TASK DESCRIPTION> Your task is to repeat exactly the lines below between the line holding "-87,7 +87,7 @@" and the line holding "peu partout, pieds</span>", inclusive, and only those.

PROVIDED ENTRIES Block Start

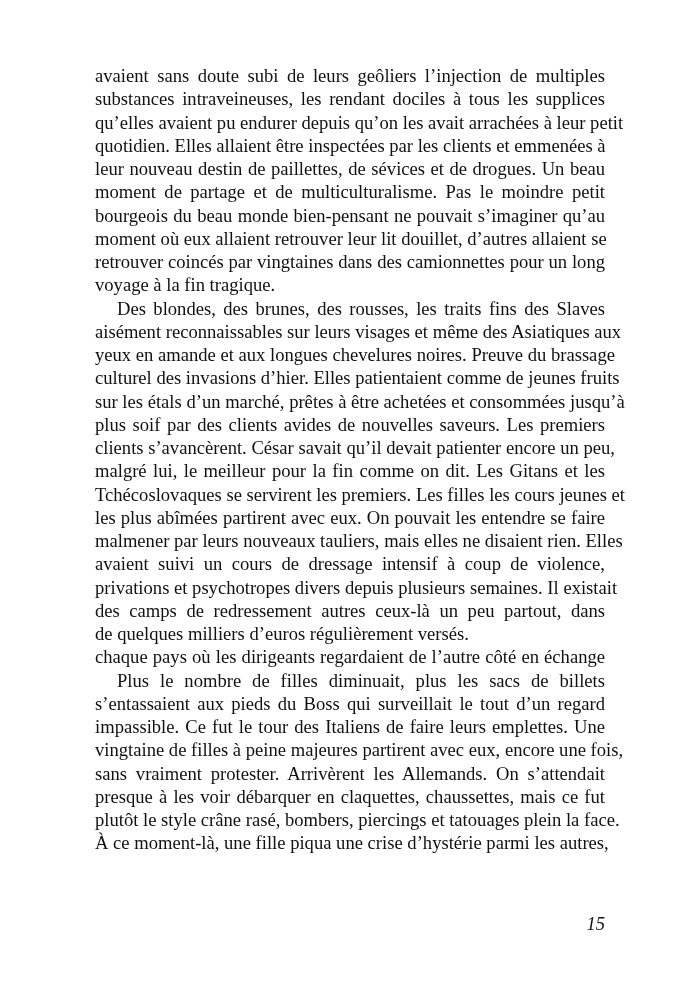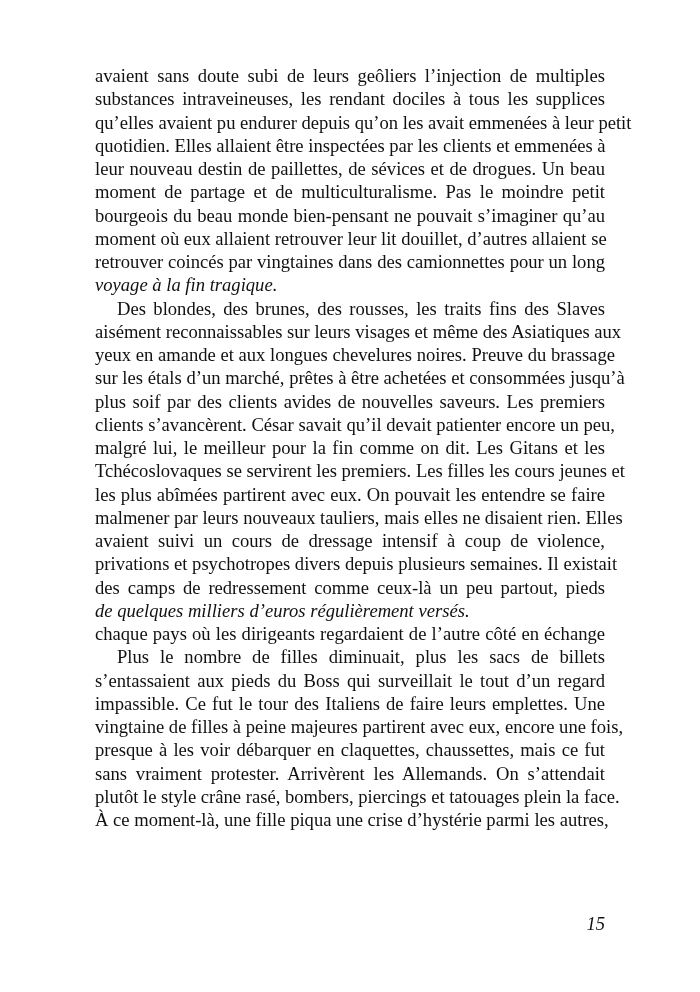--- a/index.html
+++ b/index.html
@@ -64,7 +64,7 @@
     <div>
       <span class="line">avaient sans doute subi de leurs geôliers l’injection de multiples</span>
       <span class="line">substances intraveineuses, les rendant dociles à tous les supplices</span>
-      <span class="line">qu’elles avaient pu endurer depuis qu’on les avait emmenées à leur petit</span>
+      <span class="line">qu’elles avaient pu endurer depuis qu’on les avait arrachées à leur petit</span>
       <span class="line">quotidien. Elles allaient être inspectées par les clients et emmenées à</span>
       <span class="line">leur nouveau destin de paillettes, de sévices et de drogues. Un beau</span>
       <span class="line">moment de partage et de multiculturalisme. Pas le moindre petit</span>

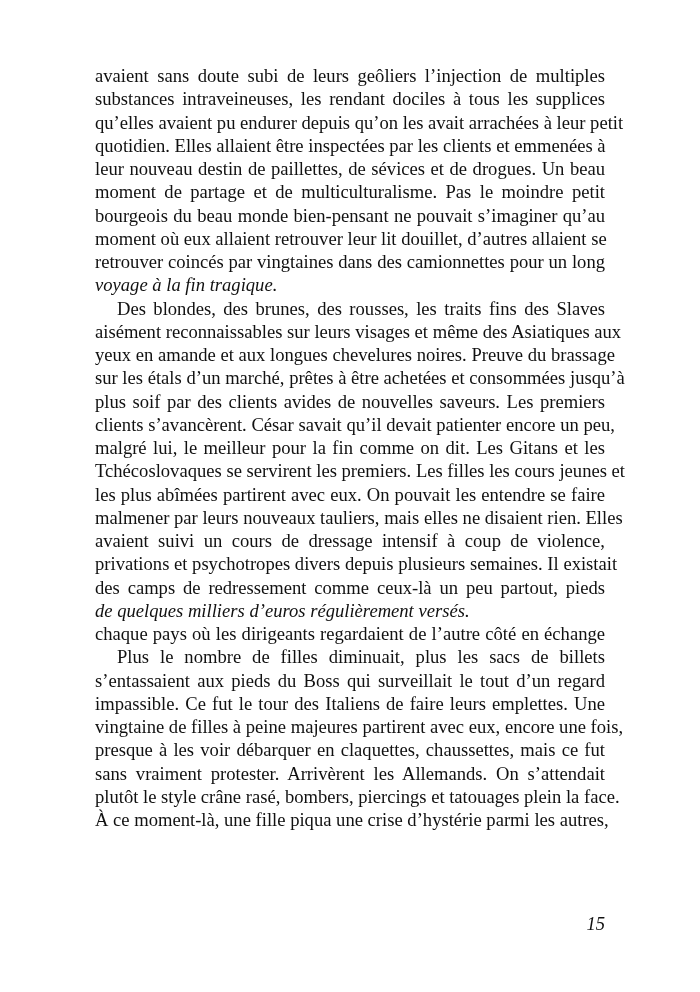--- a/index.html
+++ b/index.html
@@ -40,7 +40,6 @@
     }
     .line.last {
       text-align-last: left;
-      font-style: italic;
     }
     .line.indent {
       padding-left: 22px;

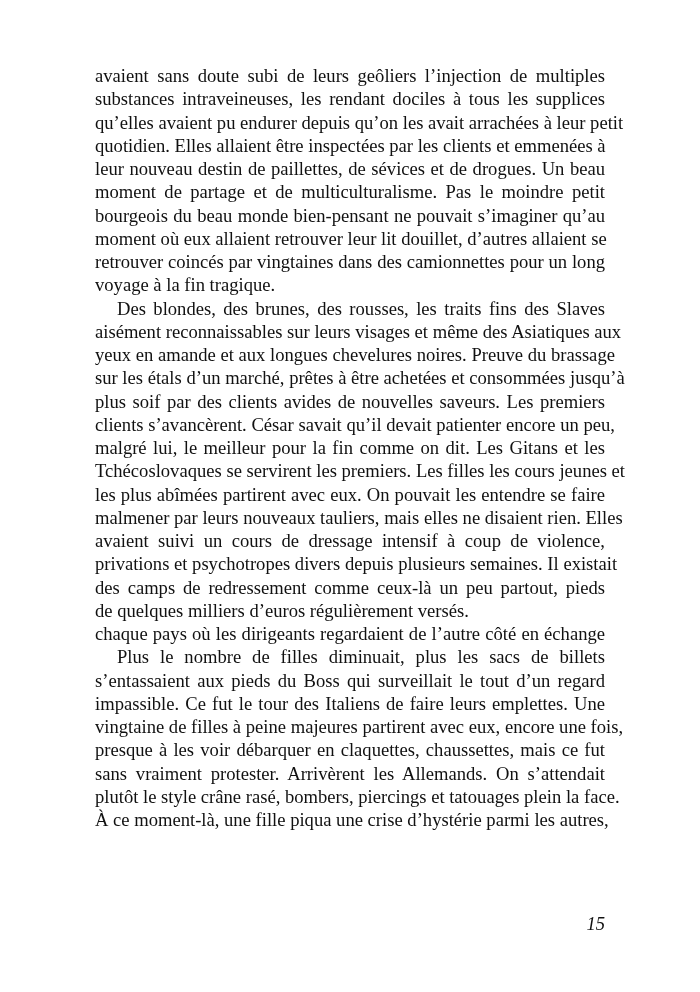--- a/index.html
+++ b/index.html
@@ -77,6 +77,7 @@
       <span class="line indent">Des blondes, des brunes, des rousses, les traits fins des Slaves</span>
       <span class="line">aisément reconnaissables sur leurs visages et même des Asiatiques aux</span>
       <span class="line">yeux en amande et aux longues chevelures noires. Preuve du brassage</span>
+      <span class="line">culturel des invasions d’hier. Elles patientaient comme de jeunes fruits</span>
       <span class="line">sur les étals d’un marché, prêtes à être achetées et consommées jusqu’à</span>
       <span class="line">plus soif par des clients avides de nouvelles saveurs. Les premiers</span>
       <span class="line">clients s’avancèrent. César savait qu’il devait patienter encore un peu,</span>

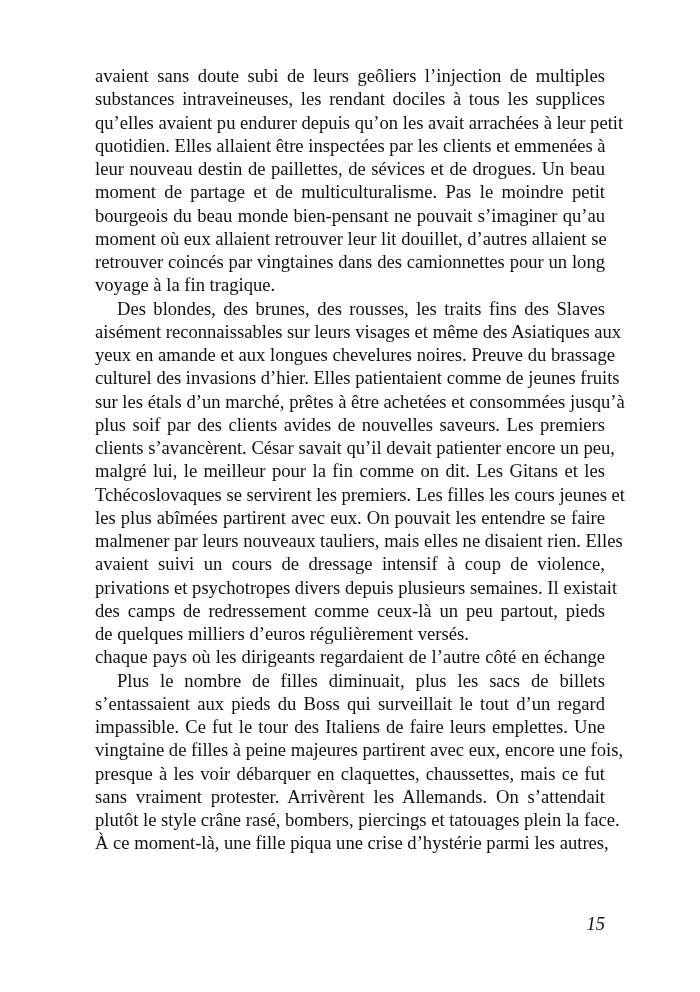--- a/index.html
+++ b/index.html
@@ -87,7 +87,7 @@
       <span class="line">malmener par leurs nouveaux tauliers, mais elles ne disaient rien. Elles</span>
       <span class="line">avaient suivi un cours de dressage intensif à coup de violence,</span>
       <span class="line">privations et psychotropes divers depuis plusieurs semaines. Il existait</span>
-      <span class="line">des camps de redressement comme ceux-là un peu partout, pieds</span>
+      <span class="line">des camps de redressement autres ceux-là un peu partout, dans</span>
       <span class="line last">de quelques milliers d’euros régulièrement versés.</span>
       <span class="line">chaque pays où les dirigeants regardaient de l’autre côté en échange</span>
     </div>

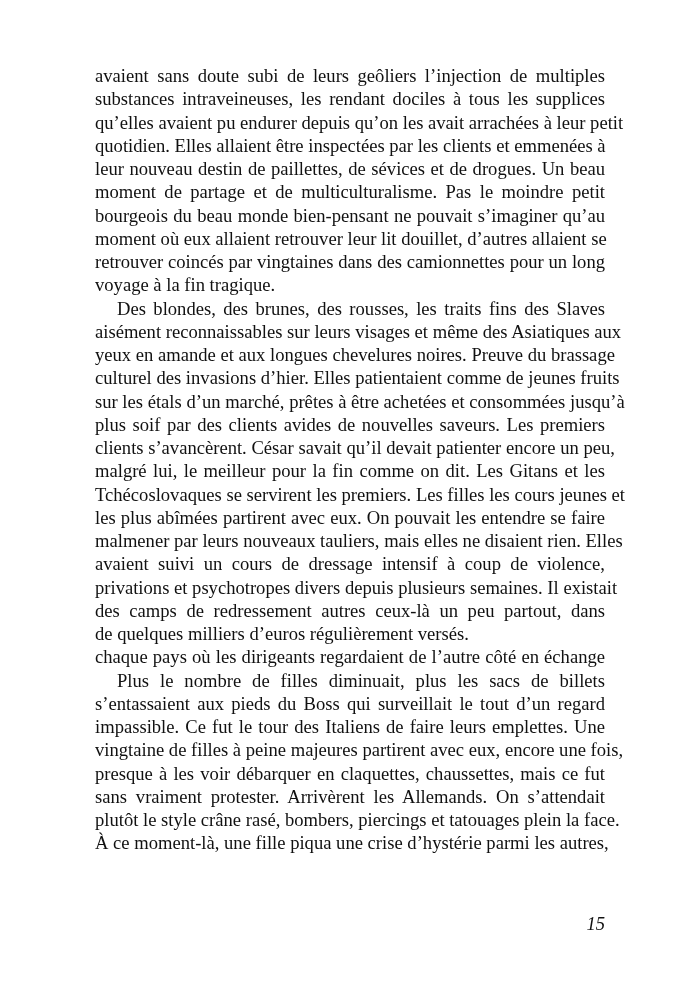--- a/index.html
+++ b/index.html
@@ -97,8 +97,8 @@
       <span class="line">s’entassaient aux pieds du Boss qui surveillait le tout d’un regard</span>
       <span class="line">impassible. Ce fut le tour des Italiens de faire leurs emplettes. Une</span>
       <span class="line">vingtaine de filles à peine majeures partirent avec eux, encore une fois,</span>
+      <span class="line">sans vraiment protester. Arrivèrent les Allemands. On s’attendait</span>
       <span class="line">presque à les voir débarquer en claquettes, chaussettes, mais ce fut</span>
-      <span class="line">sans vraiment protester. Arrivèrent les Allemands. On s’attendait</span>
       <span class="line">plutôt le style crâne rasé, bombers, piercings et tatouages plein la face.</span>
       <span class="line">À ce moment-là, une fille piqua une crise d’hystérie parmi les autres,</span>
     </div>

PROVIDED ENTRIES Block End

SOLUTION TO THE PROBLEM>
@@ -87,7 +87,7 @@
       <span class="line">malmener par leurs nouveaux tauliers, mais elles ne disaient rien. Elles</span>
       <span class="line">avaient suivi un cours de dressage intensif à coup de violence,</span>
       <span class="line">privations et psychotropes divers depuis plusieurs semaines. Il existait</span>
-      <span class="line">des camps de redressement comme ceux-là un peu partout, pieds</span>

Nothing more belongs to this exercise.